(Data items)
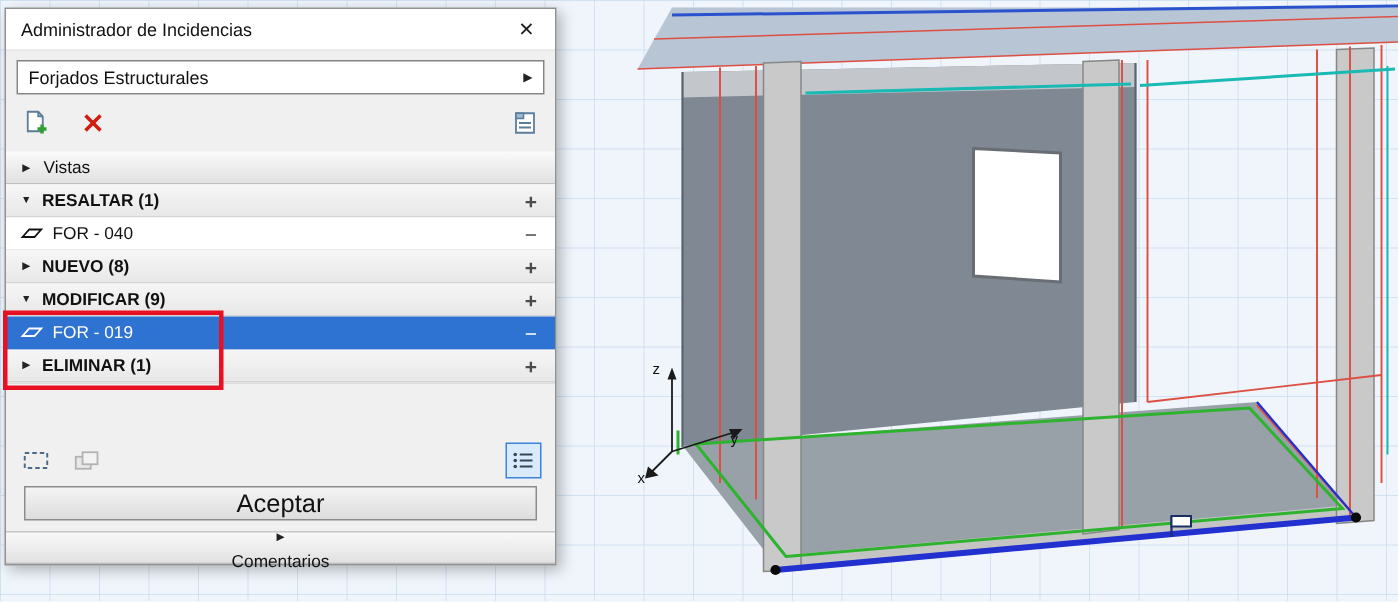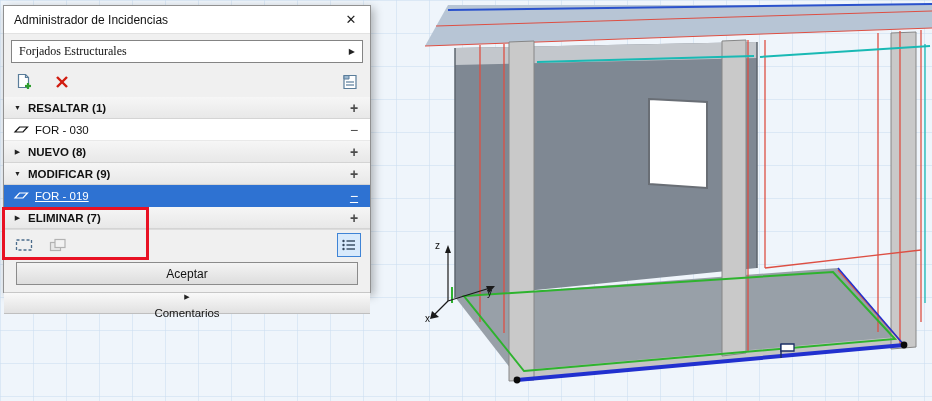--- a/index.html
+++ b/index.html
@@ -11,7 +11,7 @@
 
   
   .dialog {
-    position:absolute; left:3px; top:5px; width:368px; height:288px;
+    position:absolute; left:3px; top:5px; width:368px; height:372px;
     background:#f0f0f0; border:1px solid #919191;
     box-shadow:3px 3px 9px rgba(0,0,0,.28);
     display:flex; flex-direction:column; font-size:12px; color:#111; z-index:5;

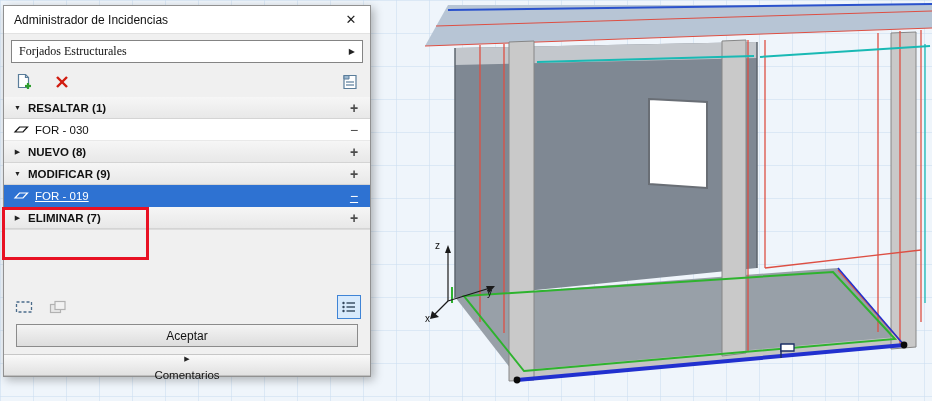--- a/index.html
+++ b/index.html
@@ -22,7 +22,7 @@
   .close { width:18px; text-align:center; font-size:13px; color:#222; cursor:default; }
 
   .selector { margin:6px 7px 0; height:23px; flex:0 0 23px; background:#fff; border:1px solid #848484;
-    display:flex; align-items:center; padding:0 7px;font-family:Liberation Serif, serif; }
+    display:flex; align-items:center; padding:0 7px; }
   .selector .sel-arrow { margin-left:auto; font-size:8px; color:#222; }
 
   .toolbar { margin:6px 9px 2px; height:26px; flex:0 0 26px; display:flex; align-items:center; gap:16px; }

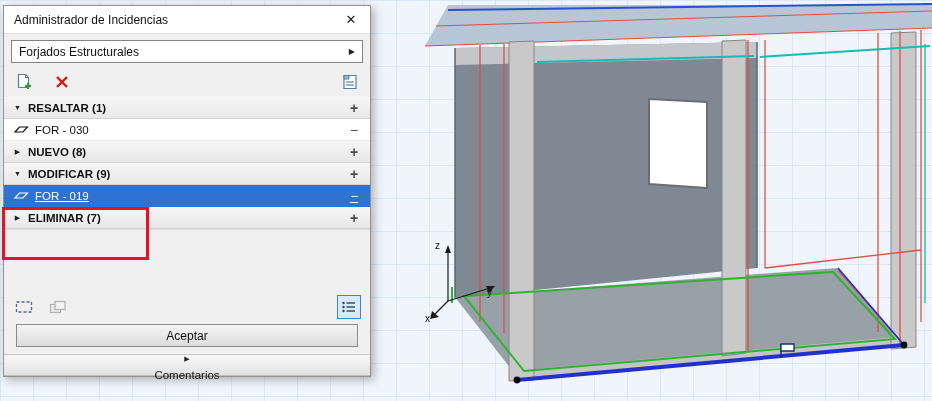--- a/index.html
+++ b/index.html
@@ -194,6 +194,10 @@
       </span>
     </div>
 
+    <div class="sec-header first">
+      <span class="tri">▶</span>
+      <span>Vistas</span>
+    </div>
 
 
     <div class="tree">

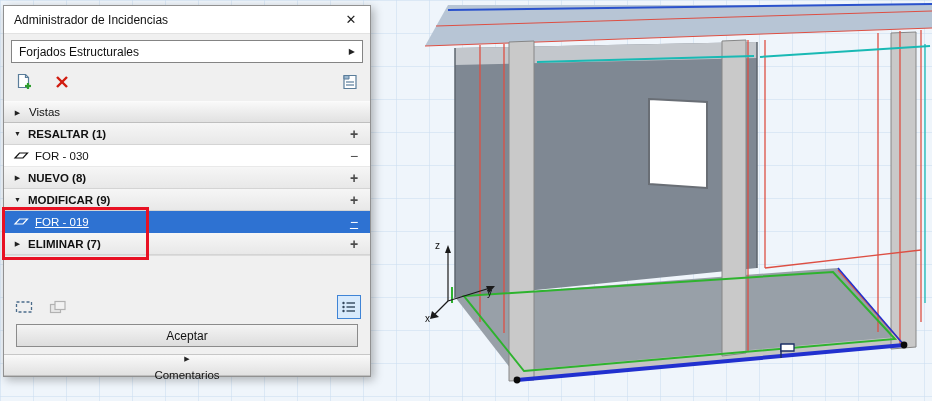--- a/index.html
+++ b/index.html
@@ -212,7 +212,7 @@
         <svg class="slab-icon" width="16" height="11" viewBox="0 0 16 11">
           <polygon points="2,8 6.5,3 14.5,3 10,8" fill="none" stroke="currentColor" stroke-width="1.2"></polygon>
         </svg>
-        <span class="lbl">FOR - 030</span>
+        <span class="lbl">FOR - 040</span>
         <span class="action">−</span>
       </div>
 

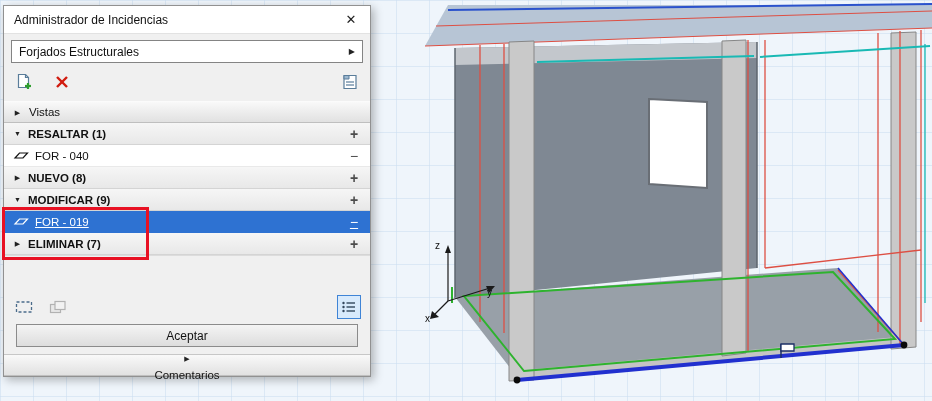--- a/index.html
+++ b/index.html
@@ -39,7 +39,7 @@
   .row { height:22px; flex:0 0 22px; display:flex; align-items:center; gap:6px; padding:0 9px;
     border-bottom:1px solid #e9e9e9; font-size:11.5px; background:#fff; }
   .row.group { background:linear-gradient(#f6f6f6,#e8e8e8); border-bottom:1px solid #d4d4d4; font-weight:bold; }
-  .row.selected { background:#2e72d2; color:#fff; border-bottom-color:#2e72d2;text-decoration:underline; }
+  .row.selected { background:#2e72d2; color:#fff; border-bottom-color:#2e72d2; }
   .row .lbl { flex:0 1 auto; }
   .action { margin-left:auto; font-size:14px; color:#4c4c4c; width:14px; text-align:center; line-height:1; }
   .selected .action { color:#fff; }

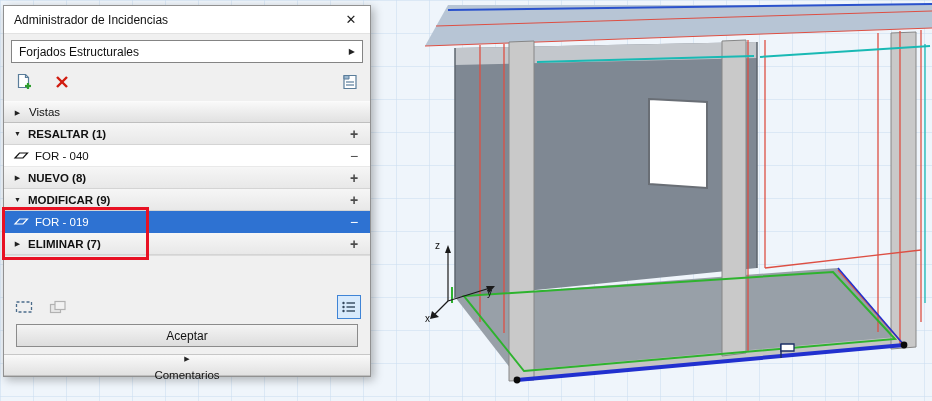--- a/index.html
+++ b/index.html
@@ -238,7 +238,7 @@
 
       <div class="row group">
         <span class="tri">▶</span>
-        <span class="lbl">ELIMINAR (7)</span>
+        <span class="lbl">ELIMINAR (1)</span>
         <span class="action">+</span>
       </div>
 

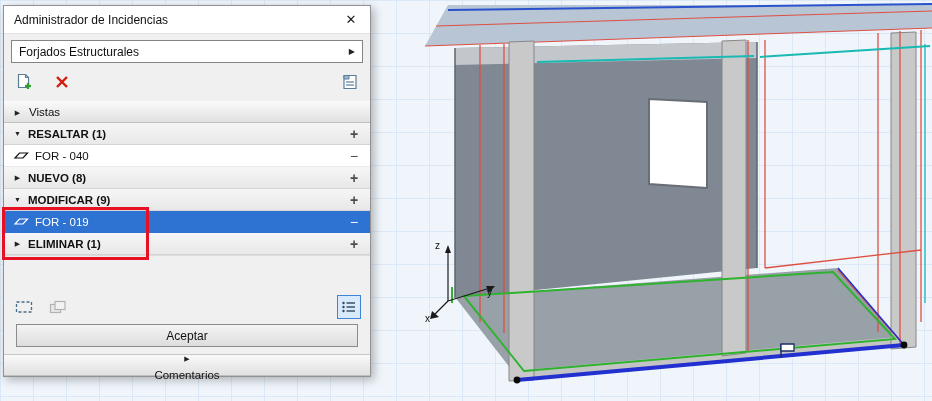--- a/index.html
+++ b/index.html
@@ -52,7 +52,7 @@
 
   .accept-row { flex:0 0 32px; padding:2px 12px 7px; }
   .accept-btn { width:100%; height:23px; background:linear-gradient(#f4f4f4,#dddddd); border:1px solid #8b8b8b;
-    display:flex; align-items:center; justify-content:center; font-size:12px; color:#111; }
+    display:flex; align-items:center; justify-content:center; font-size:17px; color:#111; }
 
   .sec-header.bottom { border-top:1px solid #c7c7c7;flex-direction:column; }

EXERCISE DESCRIPTION: Scan the entries for lines holding the string "auto", then copy every one of them.

YOUR RESPONSE:
   .selector .sel-arrow { margin-left:auto; font-size:8px; color:#222; }
   .row .lbl { flex:0 1 auto; }
   .action { margin-left:auto; font-size:14px; color:#4c4c4c; width:14px; text-align:center; line-height:1; }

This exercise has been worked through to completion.